The study provides strong evidence that the RBD of the SARS-CoV-2 S-glycoprotein mediates high-affinity binding to the ACE2 receptor. The detailed kinetic and thermodynamic characterization of this interaction, obtained using AFM on both model surfaces and living cells, offers valuable insights into the viral entry mechanism. The finding that ACE2-derived peptides, particularly those mimicking the N-terminal helix, effectively inhibit this interaction highlights the potential for developing peptide-based therapeutics targeting the virus's initial attachment to the host cells. The observation of some S1 binding on cells without ACE2 overexpression warrants further investigation into the potential involvement of other receptors in the early stages of viral entry. The high affinity and long lifetime of the RBD-ACE2 interaction make it a challenging target for inhibitors; however, this study successfully identifies promising lead compounds for future development.

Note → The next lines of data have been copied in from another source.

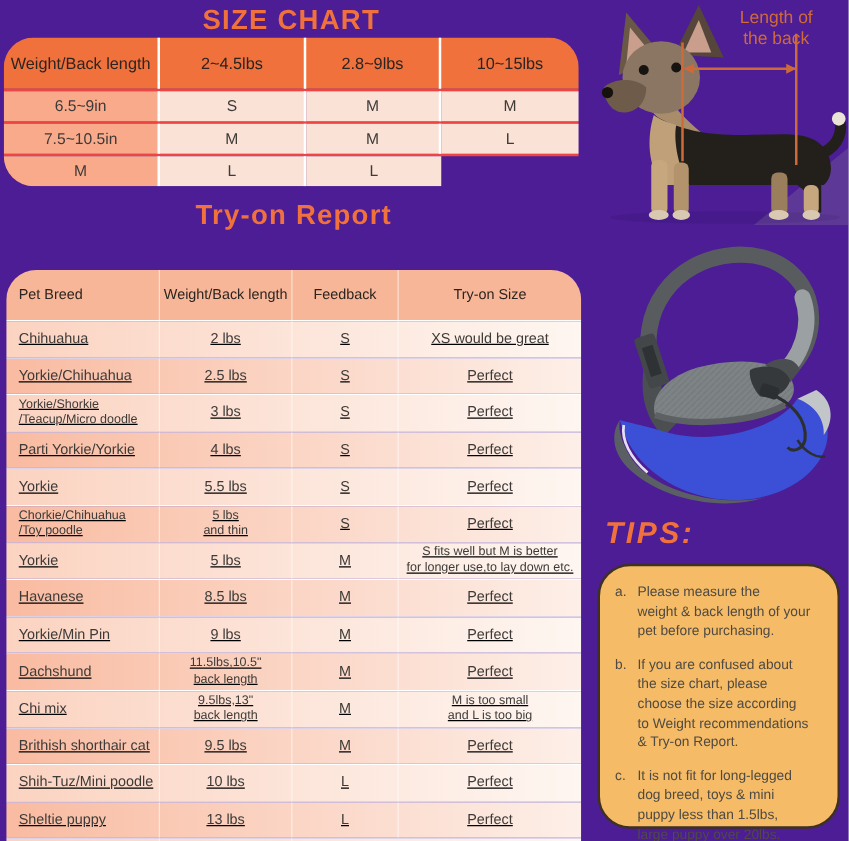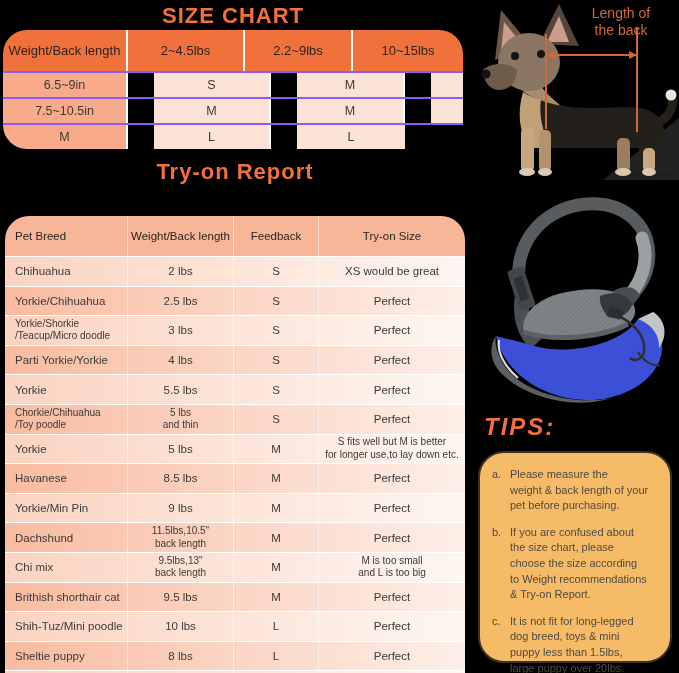--- a/index.html
+++ b/index.html
@@ -3,7 +3,7 @@
 <meta charset="utf-8">
 <style>
   html,body{margin:0;padding:0;background:#fff;}
-  .canvas{position:relative;width:679px;height:673px;background:#000000;overflow:hidden;
+  .canvas{position:relative;width:679px;height:673px;background:#4c1d95;overflow:hidden;
           font-family:"Liberation Sans",sans-serif;}
 
   

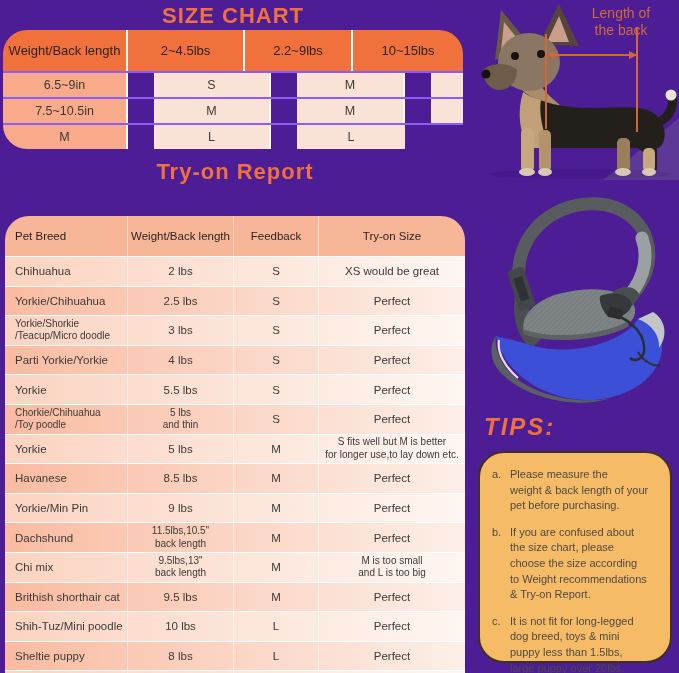--- a/index.html
+++ b/index.html
@@ -82,7 +82,7 @@
     <div class="thead">
       <div class="cell">Weight/Back length</div>
       <div class="cell">2~4.5lbs</div>
-      <div class="cell">2.2~9lbs</div>
+      <div class="cell">2.8~9lbs</div>
       <div class="cell">10~15lbs</div>
     </div>
     <div>

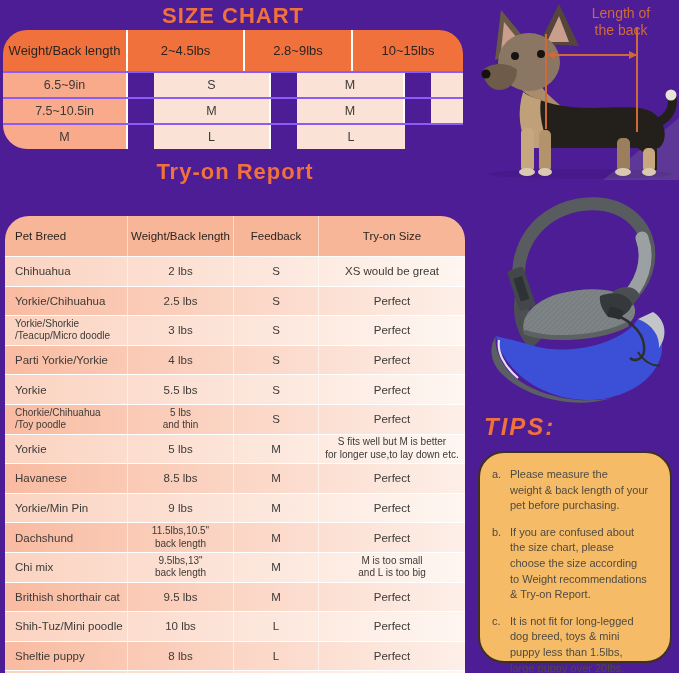--- a/index.html
+++ b/index.html
@@ -29,7 +29,7 @@
   .size-table .thead,.size-table .trow{grid-template-columns:125px 117px 108px 110px;}
   .size-table .thead{height:41px;background:var(--accent);}
   .size-table .thead .cell{font-size:13px;}
-  .size-table .trow{height:26px;border-top:2px solid #8b5cf6;gap:26px;}
+  .size-table .trow{height:26px;border-top:2px solid #ef4444;}
   .size-table .cell{font-size:12.5px;}
   .size-table .cell:not(:last-child){border-right:2px solid #fff;}
   .size-table .trow .cell{background:var(--peach);}

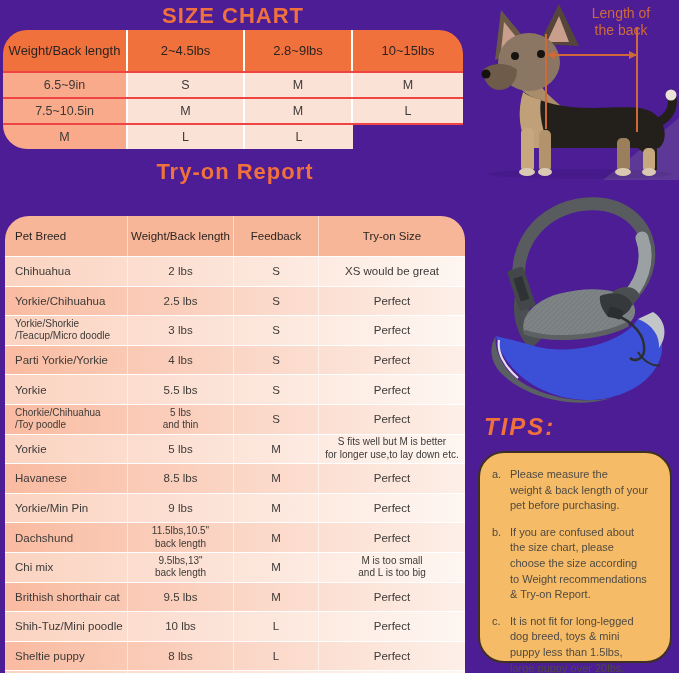--- a/index.html
+++ b/index.html
@@ -40,7 +40,7 @@
   .tryon-table .thead{height:40px;background:var(--tryon_header);}
   .tryon-table .thead .cell{font-size:11.5px;}
   .tryon-table .trow{height:29.6px;border-top:1.5px solid #fff;
-      background:linear-gradient(90deg,var(--row_light_start),var(--row_light_end));}
+      background:linear-gradient(90deg,var(--row_light_start),var(--row_light_end));text-decoration:underline;}
   .tryon-table .trow.alt{background:linear-gradient(90deg,var(--row_dark_start),var(--row_dark_end));}
   .tryon-table .cell{font-size:11.5px;}
   .tryon-table .cell:not(:last-child){border-right:1.5px solid rgba(255,255,255,.55);}

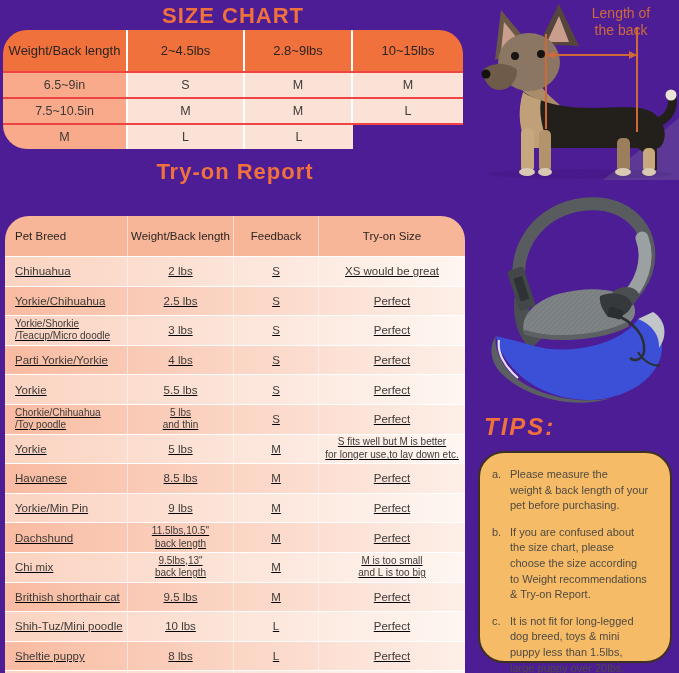--- a/index.html
+++ b/index.html
@@ -238,7 +238,7 @@
         </div>
         <div class="trow alt">
           <div class="cell">Sheltie puppy</div>
-          <div class="cell">8 lbs</div>
+          <div class="cell">13 lbs</div>
           <div class="cell">L</div>
           <div class="cell">Perfect</div>
         </div>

This study provides a detailed biophysical characterization of the SARS-CoV-2 S-glycoprotein-ACE2 interaction, confirming the critical role of the RBD and revealing the high affinity of this interaction. The identification of effective ACE2-derived peptides as potent inhibitors opens avenues for developing novel antiviral therapies. Future research should focus on optimizing these peptides for improved efficacy and exploring the potential roles of other receptors in viral entry.

The study primarily focuses on the interaction between the S-glycoprotein and ACE2. While it notes the potential involvement of other receptors, it doesn't fully characterize these alternative binding interactions. The use of undifferentiated A549 cells, which may not perfectly mimic the natural state of ACE2 expression in the lungs, could also be considered a limitation. Finally, the in vivo efficacy of the identified peptides remains to be demonstrated.